**Problem**
Which lines make up the answer? Those from the line with "[653,562,672,576] M -> [880,316,906,330] M*" through the end of the data; reproduce them exactly.

*** Opening Supplied information ***

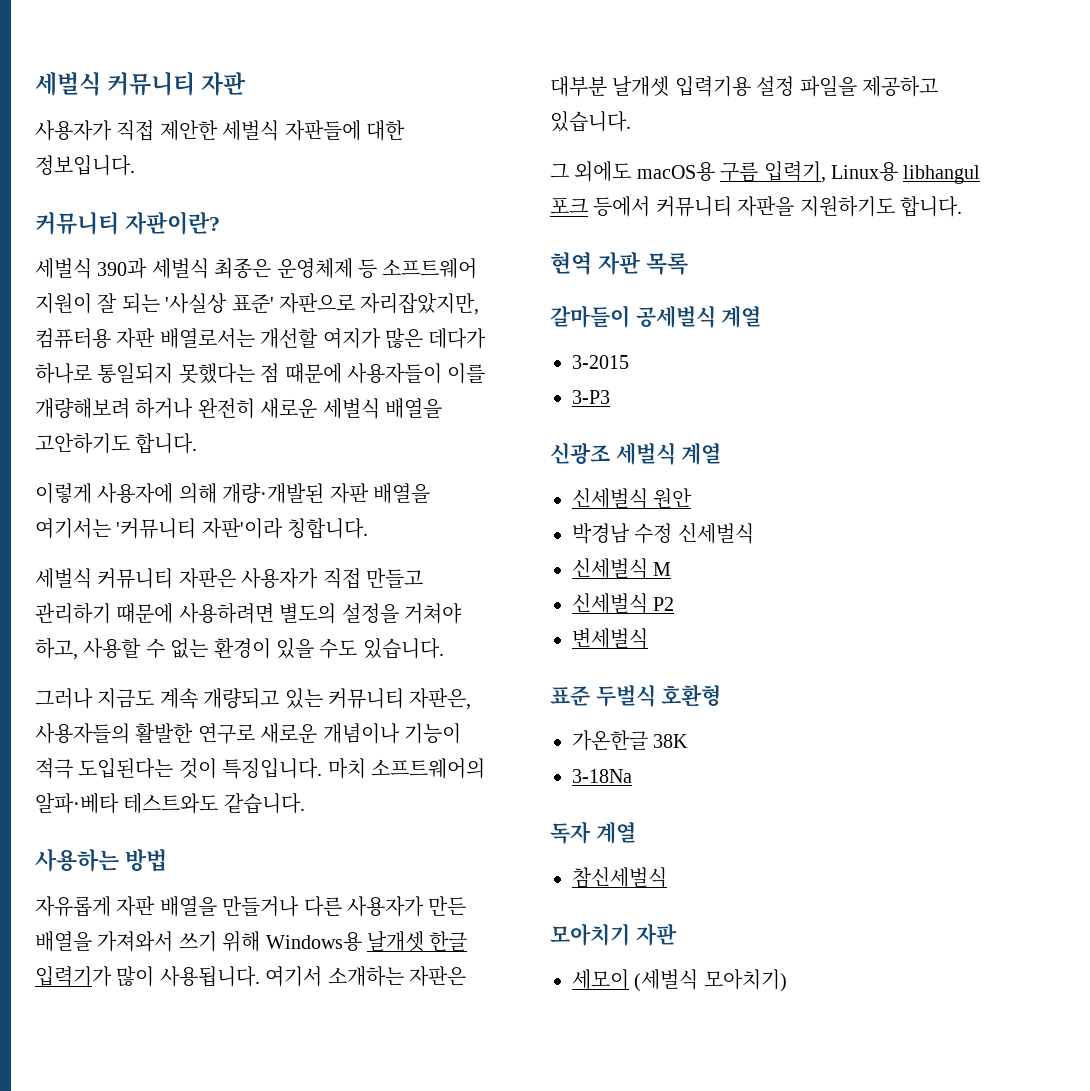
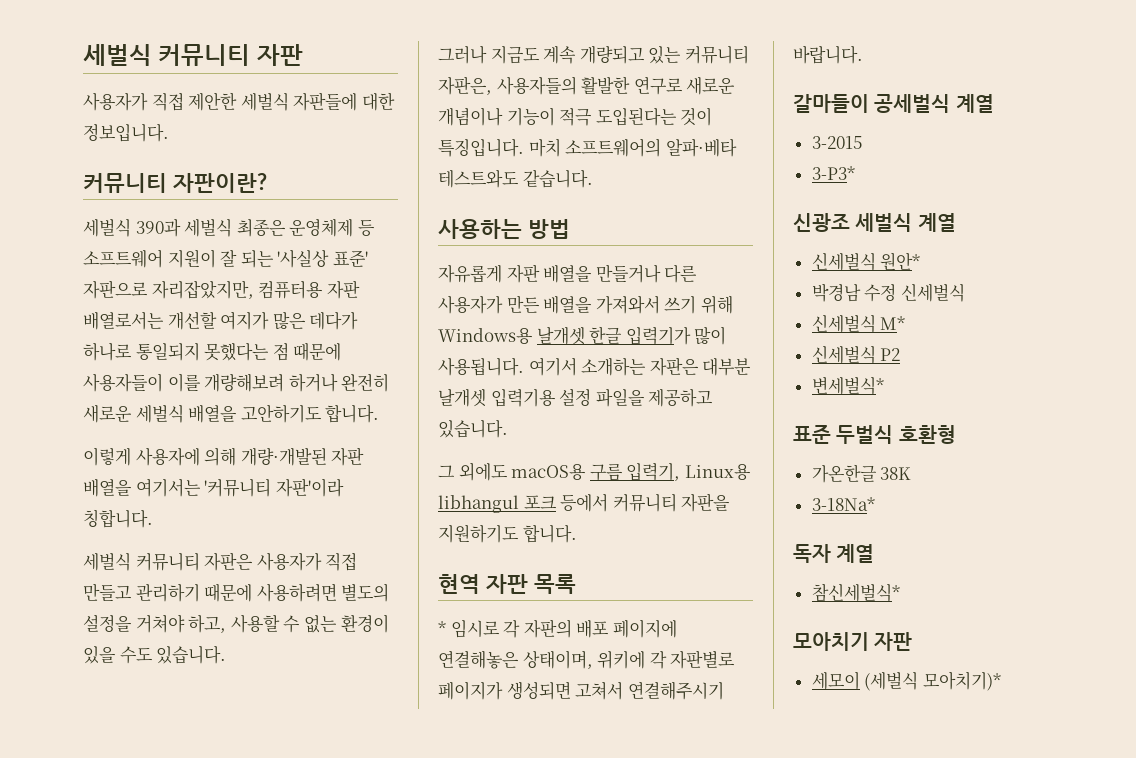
(688, 264) none -> [438,619,677,638] [438,650,736,669] [438,681,724,700] [793,45,863,64] // * 임시로 각 자판의 배포 페이지에 연결해놓은 상태이며, 위키에 각 자판별로 페이지가 생성되면 고쳐서 연결해주시기 바랍니다.
[572,390,610,404] 3-P3 -> [811,166,855,180] 3-P3*
[653,488,693,508] 원안 -> [880,252,921,270] 원안*
[653,562,672,576] M -> [880,316,906,330] M*
[572,628,648,649] 변세벌식 -> [811,376,884,395] 변세벌식*
[572,769,632,783] 3-18Na -> [811,497,875,511] 3-18Na*
[572,867,667,888] 참신세벌식 -> [811,583,900,602] 참신세벌식*
[703,969,787,992] 모아치기) -> [922,671,1001,691] 모아치기)*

*** Closing Supplied information ***

**Result for this task**
[653,562,672,576] M -> [880,316,906,330] M*
[572,628,648,649] 변세벌식 -> [811,376,884,395] 변세벌식*
[572,769,632,783] 3-18Na -> [811,497,875,511] 3-18Na*
[572,867,667,888] 참신세벌식 -> [811,583,900,602] 참신세벌식*
[703,969,787,992] 모아치기) -> [922,671,1001,691] 모아치기)*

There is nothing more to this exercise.